Recorded data:
....

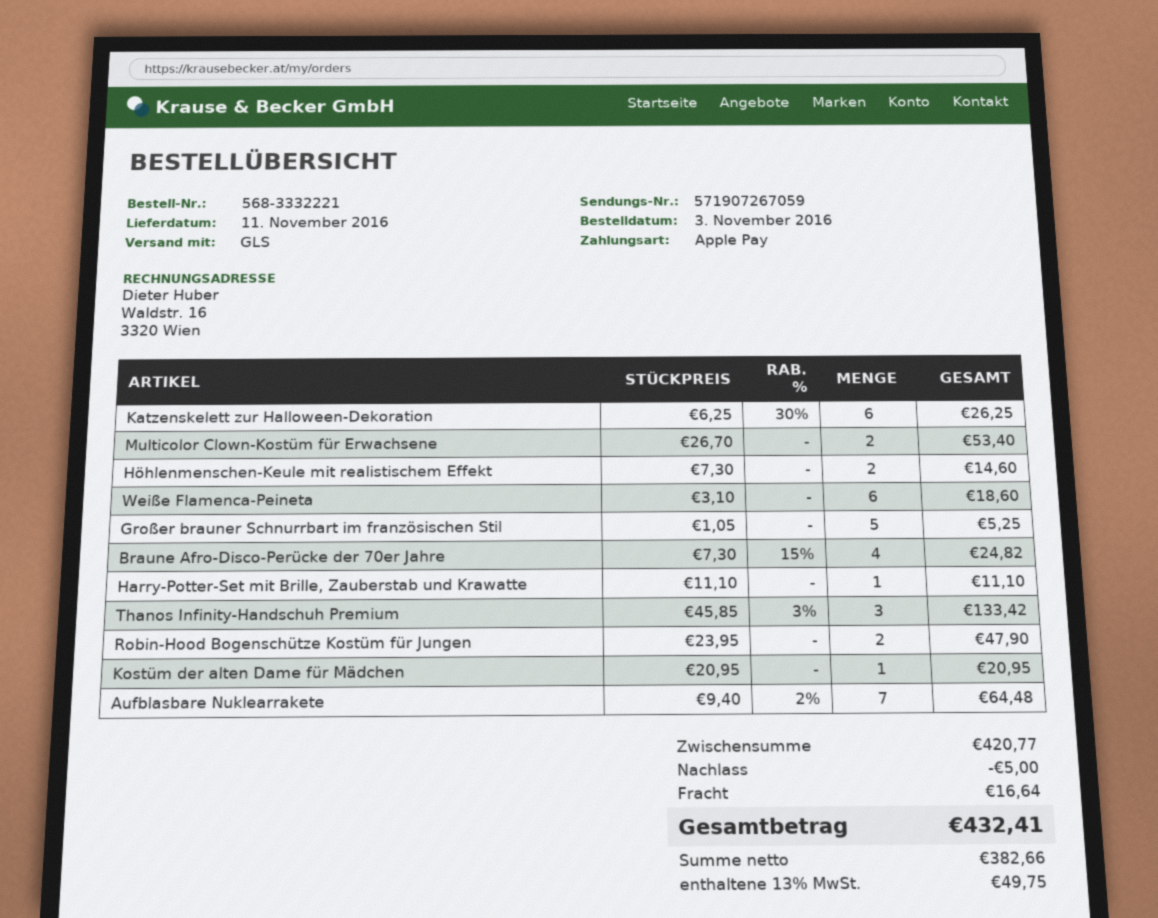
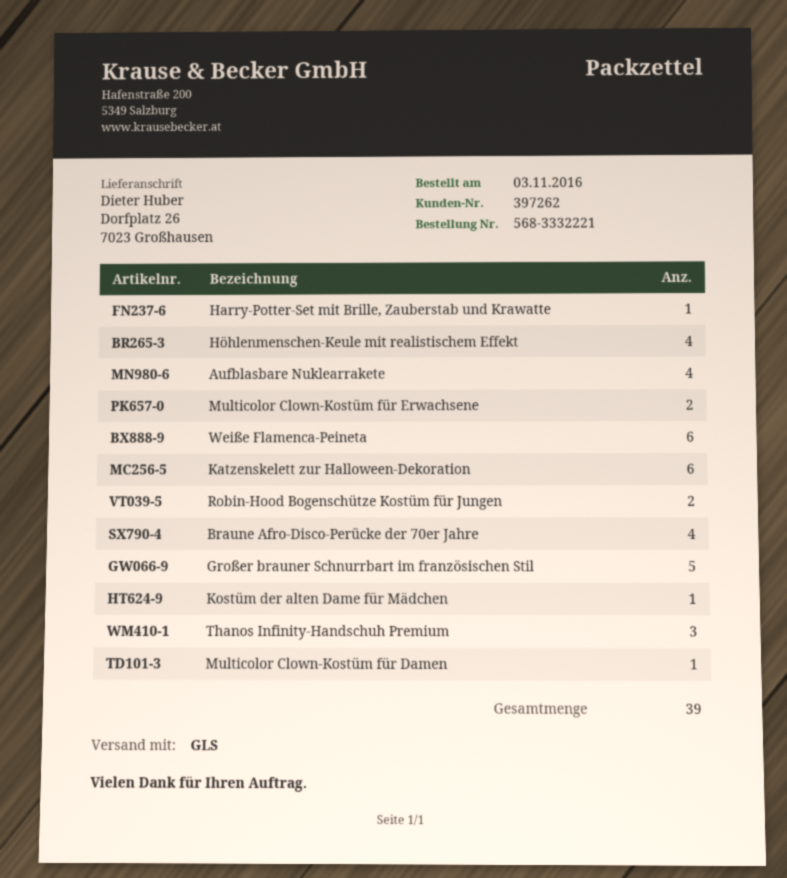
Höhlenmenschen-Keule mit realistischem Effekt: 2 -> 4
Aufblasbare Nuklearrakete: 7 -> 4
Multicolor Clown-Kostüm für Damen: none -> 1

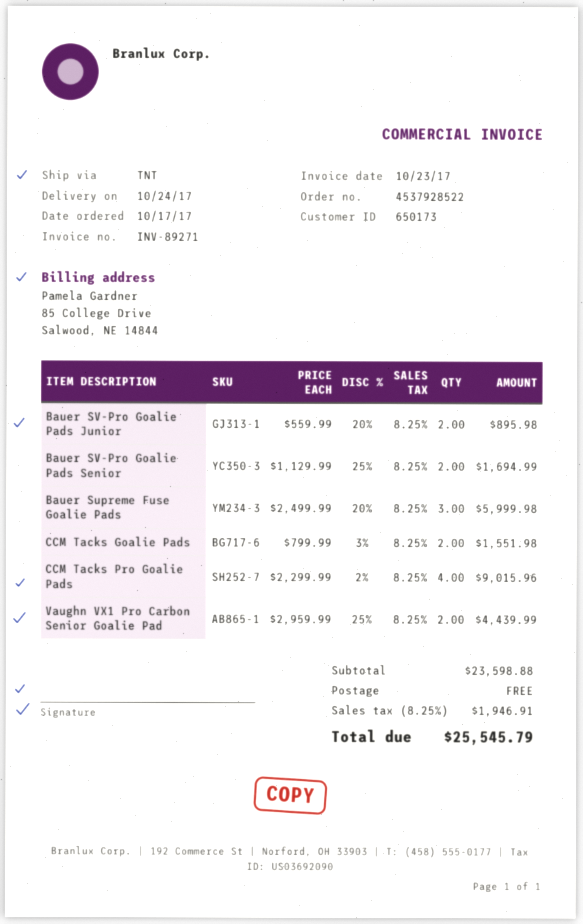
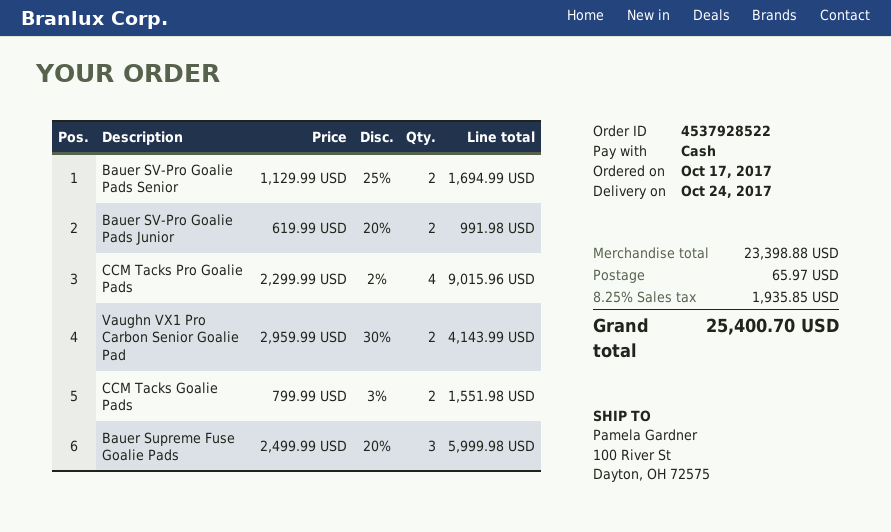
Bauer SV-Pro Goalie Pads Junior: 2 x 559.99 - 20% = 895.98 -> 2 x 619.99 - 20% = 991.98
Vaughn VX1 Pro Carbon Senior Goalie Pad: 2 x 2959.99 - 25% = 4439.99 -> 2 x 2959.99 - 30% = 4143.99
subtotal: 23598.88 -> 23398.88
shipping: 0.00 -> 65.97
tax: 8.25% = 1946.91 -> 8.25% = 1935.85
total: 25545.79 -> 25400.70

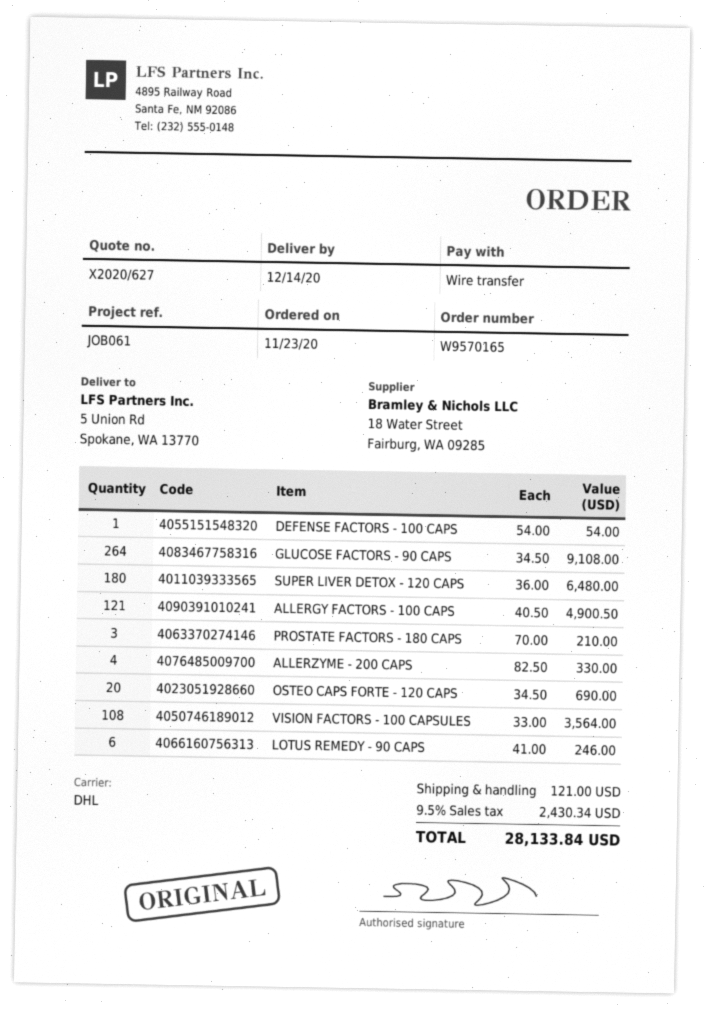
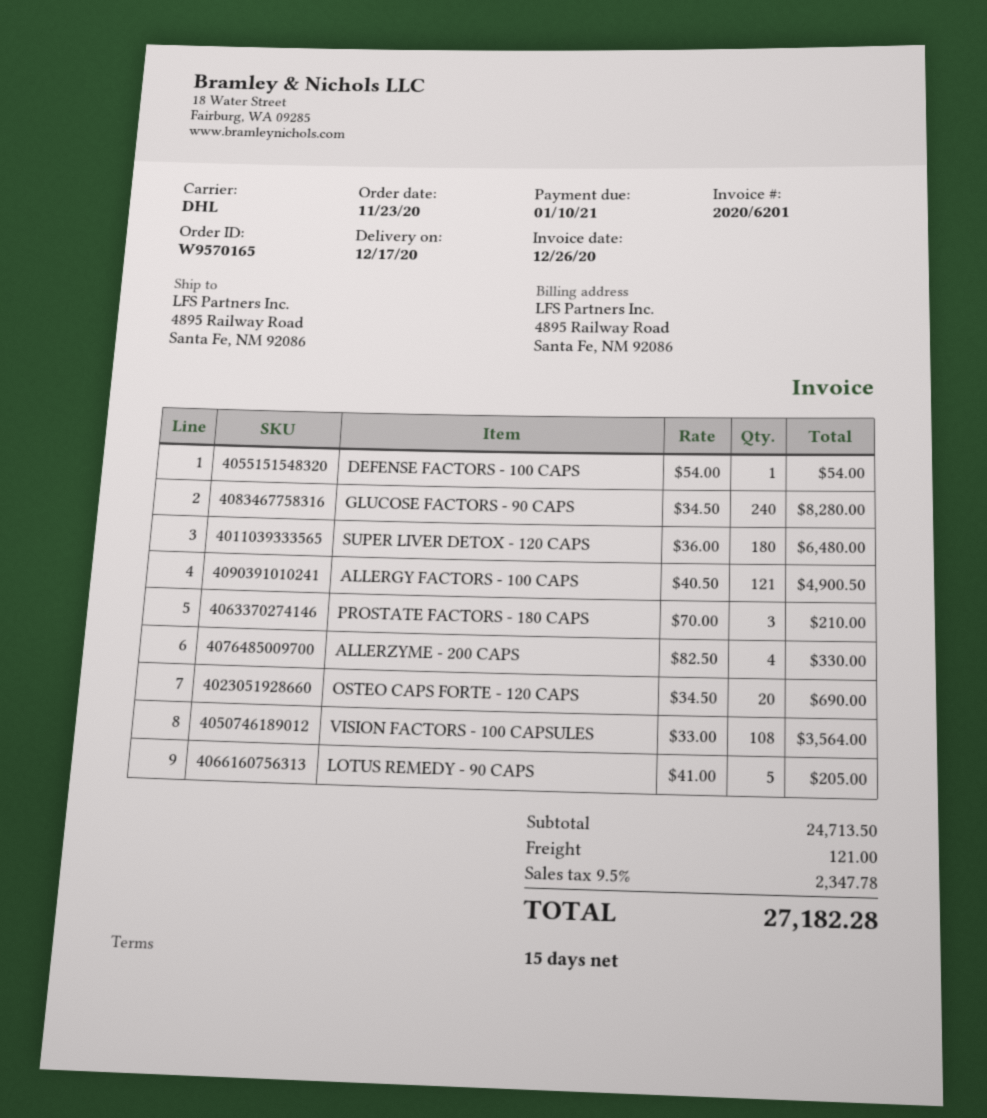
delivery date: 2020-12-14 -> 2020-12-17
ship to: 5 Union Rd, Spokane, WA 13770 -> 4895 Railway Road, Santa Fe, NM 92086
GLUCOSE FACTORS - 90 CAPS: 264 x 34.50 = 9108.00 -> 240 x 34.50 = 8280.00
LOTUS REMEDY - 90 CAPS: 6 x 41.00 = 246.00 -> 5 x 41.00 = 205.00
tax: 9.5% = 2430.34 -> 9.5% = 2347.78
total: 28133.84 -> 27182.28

....

§ **YOUR ASSIGNMENT**:
Go through the data above and return each line containing the string "Goalie".

§ **WRITTEN ANSWER**:
Bauer SV-Pro Goalie Pads Junior: 2 x 559.99 - 20% = 895.98 -> 2 x 619.99 - 20% = 991.98
Vaughn VX1 Pro Carbon Senior Goalie Pad: 2 x 2959.99 - 25% = 4439.99 -> 2 x 2959.99 - 30% = 4143.99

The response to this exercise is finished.